ENTRIES SHOWN.
"""
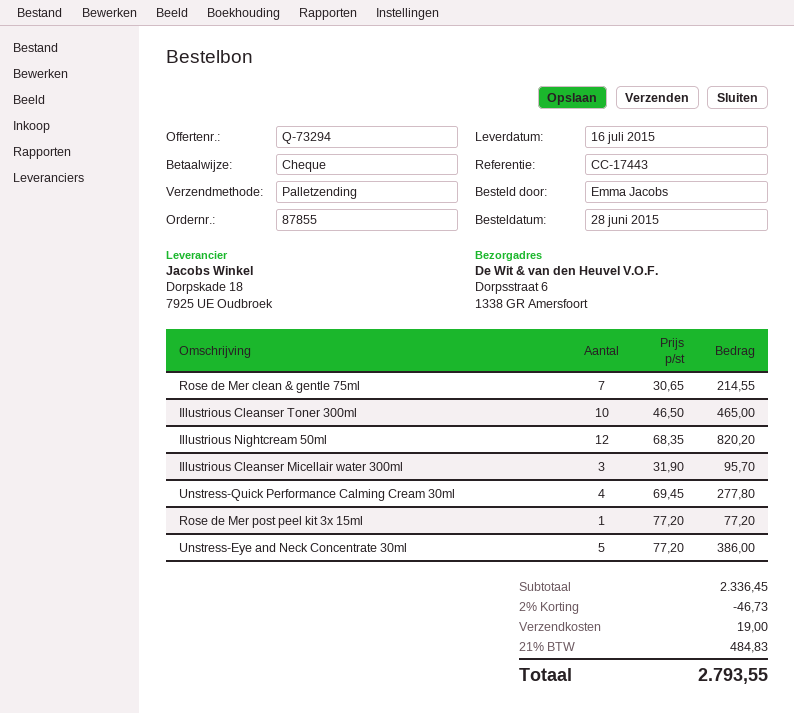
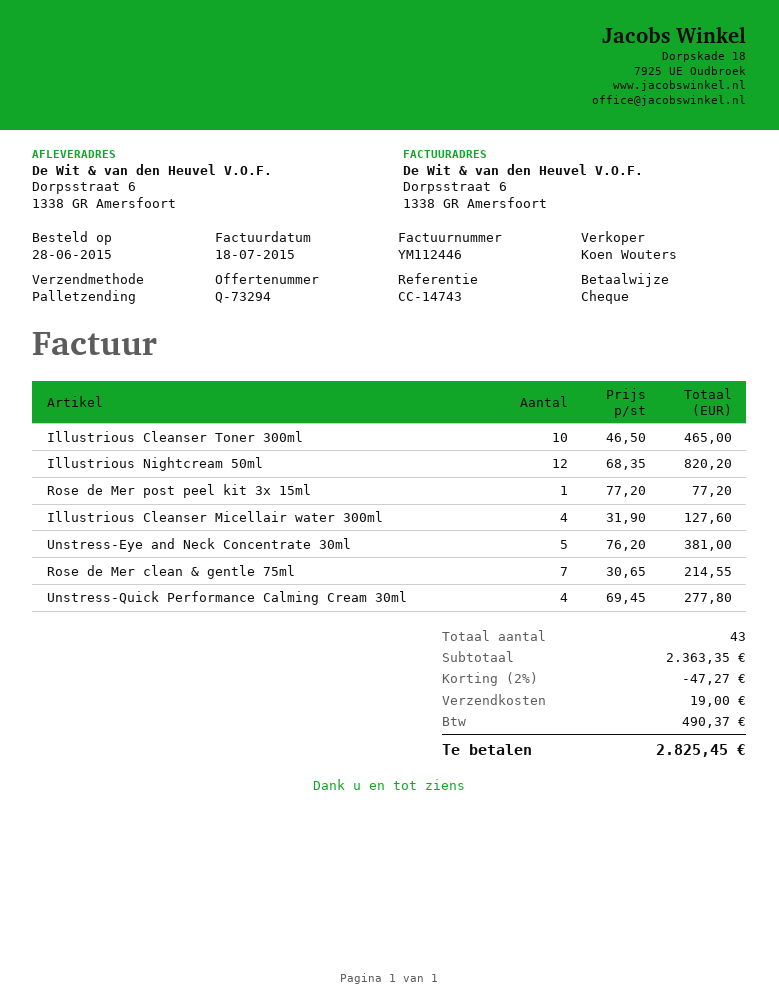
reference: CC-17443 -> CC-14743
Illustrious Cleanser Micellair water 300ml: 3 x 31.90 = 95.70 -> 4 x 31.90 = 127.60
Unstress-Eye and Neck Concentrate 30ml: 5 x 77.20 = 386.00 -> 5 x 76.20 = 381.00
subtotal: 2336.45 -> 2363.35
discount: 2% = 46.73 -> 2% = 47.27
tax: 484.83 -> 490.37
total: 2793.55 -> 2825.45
"""
ACTIVITY. Repeat each line of the material exactly, and drop any image it carries.

PROBLEM SOLUTION.
reference: CC-17443 -> CC-14743
Illustrious Cleanser Micellair water 300ml: 3 x 31.90 = 95.70 -> 4 x 31.90 = 127.60
Unstress-Eye and Neck Concentrate 30ml: 5 x 77.20 = 386.00 -> 5 x 76.20 = 381.00
subtotal: 2336.45 -> 2363.35
discount: 2% = 46.73 -> 2% = 47.27
tax: 484.83 -> 490.37
total: 2793.55 -> 2825.45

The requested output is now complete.